§ DATA TO EXAMINE:

#####

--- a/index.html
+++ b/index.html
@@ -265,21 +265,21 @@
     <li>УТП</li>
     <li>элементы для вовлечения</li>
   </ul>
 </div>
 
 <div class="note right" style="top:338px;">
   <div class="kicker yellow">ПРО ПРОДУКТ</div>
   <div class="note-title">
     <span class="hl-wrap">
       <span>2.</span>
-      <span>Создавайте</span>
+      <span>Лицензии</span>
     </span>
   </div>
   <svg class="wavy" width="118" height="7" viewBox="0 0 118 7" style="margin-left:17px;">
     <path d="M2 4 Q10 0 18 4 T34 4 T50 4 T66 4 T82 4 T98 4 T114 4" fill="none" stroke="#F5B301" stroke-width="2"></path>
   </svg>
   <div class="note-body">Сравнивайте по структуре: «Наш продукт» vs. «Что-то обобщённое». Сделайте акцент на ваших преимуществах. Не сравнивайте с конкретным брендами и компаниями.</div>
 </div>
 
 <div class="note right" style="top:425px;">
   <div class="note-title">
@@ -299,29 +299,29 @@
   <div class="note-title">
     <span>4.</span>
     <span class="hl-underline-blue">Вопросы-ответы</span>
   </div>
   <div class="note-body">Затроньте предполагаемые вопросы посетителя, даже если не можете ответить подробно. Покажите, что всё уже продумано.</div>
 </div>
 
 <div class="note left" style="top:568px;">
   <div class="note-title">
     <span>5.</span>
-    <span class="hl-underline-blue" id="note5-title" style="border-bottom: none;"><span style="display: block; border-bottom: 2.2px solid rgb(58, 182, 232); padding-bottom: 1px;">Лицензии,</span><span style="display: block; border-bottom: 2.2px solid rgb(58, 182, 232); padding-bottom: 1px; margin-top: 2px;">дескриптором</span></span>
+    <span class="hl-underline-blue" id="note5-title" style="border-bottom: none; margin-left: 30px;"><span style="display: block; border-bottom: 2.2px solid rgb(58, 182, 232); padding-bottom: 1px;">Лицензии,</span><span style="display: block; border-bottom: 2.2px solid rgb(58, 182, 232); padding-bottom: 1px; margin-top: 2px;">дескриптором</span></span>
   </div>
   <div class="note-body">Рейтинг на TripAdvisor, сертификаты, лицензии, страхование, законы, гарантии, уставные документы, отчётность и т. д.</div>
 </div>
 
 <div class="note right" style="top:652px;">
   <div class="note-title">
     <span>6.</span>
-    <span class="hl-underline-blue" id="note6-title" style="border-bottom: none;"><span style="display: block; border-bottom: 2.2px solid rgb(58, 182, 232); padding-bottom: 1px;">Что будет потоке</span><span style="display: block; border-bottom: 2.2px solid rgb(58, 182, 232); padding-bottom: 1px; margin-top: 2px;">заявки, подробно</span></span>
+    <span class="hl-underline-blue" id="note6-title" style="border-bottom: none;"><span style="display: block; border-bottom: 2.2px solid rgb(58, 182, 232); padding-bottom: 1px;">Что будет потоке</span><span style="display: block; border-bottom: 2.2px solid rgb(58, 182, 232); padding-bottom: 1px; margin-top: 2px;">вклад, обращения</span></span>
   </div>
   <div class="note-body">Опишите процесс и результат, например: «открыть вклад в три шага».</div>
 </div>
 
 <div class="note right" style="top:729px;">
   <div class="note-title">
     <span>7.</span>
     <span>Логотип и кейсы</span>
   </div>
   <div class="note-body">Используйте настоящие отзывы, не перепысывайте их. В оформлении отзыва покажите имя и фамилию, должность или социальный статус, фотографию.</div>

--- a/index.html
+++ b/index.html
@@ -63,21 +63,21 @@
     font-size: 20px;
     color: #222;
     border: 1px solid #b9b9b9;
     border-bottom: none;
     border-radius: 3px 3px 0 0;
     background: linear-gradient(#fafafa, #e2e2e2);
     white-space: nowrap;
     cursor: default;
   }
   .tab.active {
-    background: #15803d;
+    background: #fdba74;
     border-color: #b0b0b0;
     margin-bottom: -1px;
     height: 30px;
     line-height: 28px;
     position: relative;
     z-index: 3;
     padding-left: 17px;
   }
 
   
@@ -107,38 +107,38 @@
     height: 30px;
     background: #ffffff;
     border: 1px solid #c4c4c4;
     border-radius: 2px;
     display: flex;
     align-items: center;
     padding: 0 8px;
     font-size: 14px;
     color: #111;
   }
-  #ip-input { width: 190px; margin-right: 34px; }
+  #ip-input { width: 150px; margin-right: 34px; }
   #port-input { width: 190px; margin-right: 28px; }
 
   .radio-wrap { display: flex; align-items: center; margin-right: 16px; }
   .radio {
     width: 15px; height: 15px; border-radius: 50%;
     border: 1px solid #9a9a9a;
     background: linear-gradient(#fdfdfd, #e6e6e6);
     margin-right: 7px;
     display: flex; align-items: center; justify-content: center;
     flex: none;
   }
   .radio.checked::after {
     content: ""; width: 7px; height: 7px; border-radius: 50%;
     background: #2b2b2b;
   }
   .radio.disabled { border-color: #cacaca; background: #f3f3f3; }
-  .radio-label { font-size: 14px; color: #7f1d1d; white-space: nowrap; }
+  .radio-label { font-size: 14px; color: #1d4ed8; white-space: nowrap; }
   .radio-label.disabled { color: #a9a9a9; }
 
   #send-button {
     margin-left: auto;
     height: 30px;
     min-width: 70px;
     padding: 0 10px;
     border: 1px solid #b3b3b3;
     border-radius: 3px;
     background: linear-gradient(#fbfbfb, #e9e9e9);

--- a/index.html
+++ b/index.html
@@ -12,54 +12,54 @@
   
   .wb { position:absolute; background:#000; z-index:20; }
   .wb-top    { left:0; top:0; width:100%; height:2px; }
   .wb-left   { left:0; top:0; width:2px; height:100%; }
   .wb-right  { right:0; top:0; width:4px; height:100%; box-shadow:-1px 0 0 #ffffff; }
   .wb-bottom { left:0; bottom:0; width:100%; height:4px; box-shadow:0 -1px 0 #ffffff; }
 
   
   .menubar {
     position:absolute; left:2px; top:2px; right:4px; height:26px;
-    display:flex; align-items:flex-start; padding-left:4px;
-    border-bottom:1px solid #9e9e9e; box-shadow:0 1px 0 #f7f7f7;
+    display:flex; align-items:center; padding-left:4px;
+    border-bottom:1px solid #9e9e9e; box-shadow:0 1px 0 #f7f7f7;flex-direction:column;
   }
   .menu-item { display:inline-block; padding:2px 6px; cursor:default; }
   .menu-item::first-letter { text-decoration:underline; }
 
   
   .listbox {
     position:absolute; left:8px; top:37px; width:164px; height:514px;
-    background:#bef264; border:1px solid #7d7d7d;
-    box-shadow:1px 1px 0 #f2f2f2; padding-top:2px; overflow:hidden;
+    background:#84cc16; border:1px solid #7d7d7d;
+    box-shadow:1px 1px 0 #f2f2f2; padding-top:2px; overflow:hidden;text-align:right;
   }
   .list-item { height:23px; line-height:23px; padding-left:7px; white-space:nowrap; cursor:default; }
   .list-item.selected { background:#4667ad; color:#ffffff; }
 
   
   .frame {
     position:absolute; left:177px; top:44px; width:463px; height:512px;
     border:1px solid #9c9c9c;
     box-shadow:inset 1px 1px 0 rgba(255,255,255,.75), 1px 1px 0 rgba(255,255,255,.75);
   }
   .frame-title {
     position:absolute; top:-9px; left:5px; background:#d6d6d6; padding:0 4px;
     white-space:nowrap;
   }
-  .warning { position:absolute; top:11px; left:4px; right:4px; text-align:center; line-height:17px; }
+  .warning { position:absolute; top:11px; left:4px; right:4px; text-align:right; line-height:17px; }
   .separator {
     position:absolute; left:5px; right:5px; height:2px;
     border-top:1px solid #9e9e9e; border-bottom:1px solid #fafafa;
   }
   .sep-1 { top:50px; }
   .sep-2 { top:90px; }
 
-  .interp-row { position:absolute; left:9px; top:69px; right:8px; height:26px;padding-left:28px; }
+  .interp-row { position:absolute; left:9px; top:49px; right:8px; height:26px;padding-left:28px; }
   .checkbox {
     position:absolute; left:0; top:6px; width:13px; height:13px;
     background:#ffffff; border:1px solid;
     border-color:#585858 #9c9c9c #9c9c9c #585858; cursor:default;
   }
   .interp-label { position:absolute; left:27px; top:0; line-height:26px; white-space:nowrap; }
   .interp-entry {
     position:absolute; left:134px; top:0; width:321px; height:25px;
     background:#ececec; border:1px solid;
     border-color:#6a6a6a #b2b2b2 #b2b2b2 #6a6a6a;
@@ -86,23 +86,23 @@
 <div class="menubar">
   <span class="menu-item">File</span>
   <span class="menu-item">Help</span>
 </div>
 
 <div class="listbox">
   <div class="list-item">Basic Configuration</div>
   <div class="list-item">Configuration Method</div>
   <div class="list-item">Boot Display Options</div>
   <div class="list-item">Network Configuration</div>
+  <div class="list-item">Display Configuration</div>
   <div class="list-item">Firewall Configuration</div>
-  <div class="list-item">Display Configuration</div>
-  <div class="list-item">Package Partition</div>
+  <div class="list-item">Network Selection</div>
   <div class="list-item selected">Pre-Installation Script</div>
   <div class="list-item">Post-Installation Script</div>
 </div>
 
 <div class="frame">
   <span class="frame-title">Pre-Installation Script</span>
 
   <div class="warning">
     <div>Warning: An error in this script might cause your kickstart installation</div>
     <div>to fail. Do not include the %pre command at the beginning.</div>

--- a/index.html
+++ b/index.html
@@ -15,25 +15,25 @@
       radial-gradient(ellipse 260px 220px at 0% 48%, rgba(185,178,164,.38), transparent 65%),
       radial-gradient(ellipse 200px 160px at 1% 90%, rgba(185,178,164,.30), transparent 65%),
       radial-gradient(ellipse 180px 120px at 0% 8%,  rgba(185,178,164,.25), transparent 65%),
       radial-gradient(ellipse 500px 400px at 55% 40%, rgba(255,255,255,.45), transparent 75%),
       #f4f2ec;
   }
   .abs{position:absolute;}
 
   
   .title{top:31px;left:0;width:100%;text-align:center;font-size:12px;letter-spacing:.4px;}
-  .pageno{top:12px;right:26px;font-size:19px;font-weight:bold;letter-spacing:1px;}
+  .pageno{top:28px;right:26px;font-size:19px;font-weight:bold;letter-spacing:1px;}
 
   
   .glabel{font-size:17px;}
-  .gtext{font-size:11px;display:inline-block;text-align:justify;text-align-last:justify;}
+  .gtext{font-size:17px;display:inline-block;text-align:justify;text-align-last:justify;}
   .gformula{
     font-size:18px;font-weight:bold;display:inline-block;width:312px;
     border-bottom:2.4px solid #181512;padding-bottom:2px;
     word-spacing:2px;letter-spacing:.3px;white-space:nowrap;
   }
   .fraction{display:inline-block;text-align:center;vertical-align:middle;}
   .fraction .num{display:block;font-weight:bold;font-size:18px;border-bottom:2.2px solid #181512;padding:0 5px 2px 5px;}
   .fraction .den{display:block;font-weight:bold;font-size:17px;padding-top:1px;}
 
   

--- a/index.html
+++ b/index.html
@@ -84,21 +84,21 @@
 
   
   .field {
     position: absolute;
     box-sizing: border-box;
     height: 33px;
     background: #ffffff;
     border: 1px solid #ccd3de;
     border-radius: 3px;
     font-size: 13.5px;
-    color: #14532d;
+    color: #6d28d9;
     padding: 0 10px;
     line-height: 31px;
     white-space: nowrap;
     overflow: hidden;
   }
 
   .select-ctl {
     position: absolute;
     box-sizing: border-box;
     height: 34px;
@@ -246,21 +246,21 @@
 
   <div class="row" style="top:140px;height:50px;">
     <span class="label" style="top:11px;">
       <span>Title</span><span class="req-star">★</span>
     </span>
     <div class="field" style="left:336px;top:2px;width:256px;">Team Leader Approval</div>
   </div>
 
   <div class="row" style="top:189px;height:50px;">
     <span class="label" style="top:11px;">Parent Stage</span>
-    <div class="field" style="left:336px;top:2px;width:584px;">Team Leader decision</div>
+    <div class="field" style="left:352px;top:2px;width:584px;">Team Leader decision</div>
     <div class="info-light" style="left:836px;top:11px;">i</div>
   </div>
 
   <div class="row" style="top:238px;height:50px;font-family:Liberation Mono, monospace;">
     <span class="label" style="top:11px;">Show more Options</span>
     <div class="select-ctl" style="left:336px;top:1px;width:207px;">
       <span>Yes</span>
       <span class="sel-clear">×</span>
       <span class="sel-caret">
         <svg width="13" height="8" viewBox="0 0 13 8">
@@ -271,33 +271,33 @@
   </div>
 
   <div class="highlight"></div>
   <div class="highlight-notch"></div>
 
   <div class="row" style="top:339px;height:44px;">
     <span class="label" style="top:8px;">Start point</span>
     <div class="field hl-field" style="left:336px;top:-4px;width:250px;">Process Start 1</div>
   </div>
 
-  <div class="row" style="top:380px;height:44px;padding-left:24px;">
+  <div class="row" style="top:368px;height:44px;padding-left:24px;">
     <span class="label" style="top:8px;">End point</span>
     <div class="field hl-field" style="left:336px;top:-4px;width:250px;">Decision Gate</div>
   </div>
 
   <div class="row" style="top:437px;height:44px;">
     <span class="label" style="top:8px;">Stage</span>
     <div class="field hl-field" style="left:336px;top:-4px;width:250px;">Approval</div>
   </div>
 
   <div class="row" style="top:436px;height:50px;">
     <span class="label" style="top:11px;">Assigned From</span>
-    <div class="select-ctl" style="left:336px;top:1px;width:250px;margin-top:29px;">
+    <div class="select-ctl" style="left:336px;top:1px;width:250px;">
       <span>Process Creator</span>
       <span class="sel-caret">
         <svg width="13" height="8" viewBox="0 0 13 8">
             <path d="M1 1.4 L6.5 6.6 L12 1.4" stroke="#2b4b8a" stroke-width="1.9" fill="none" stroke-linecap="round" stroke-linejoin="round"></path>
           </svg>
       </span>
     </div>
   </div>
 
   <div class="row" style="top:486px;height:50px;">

#####

§ WORK ORDER: All lines from the top of the data through the line containing "<span>5.</span>" need to be retyped exactly, and nothing more.

§ WRITTEN RESPONSE:
--- a/index.html
+++ b/index.html
@@ -265,21 +265,21 @@
     <li>УТП</li>
     <li>элементы для вовлечения</li>
   </ul>
 </div>
 
 <div class="note right" style="top:338px;">
   <div class="kicker yellow">ПРО ПРОДУКТ</div>
   <div class="note-title">
     <span class="hl-wrap">
       <span>2.</span>
-      <span>Создавайте</span>
+      <span>Лицензии</span>
     </span>
   </div>
   <svg class="wavy" width="118" height="7" viewBox="0 0 118 7" style="margin-left:17px;">
     <path d="M2 4 Q10 0 18 4 T34 4 T50 4 T66 4 T82 4 T98 4 T114 4" fill="none" stroke="#F5B301" stroke-width="2"></path>
   </svg>
   <div class="note-body">Сравнивайте по структуре: «Наш продукт» vs. «Что-то обобщённое». Сделайте акцент на ваших преимуществах. Не сравнивайте с конкретным брендами и компаниями.</div>
 </div>
 
 <div class="note right" style="top:425px;">
   <div class="note-title">
@@ -299,29 +299,29 @@
   <div class="note-title">
     <span>4.</span>
     <span class="hl-underline-blue">Вопросы-ответы</span>
   </div>
   <div class="note-body">Затроньте предполагаемые вопросы посетителя, даже если не можете ответить подробно. Покажите, что всё уже продумано.</div>
 </div>
 
 <div class="note left" style="top:568px;">
   <div class="note-title">
     <span>5.</span>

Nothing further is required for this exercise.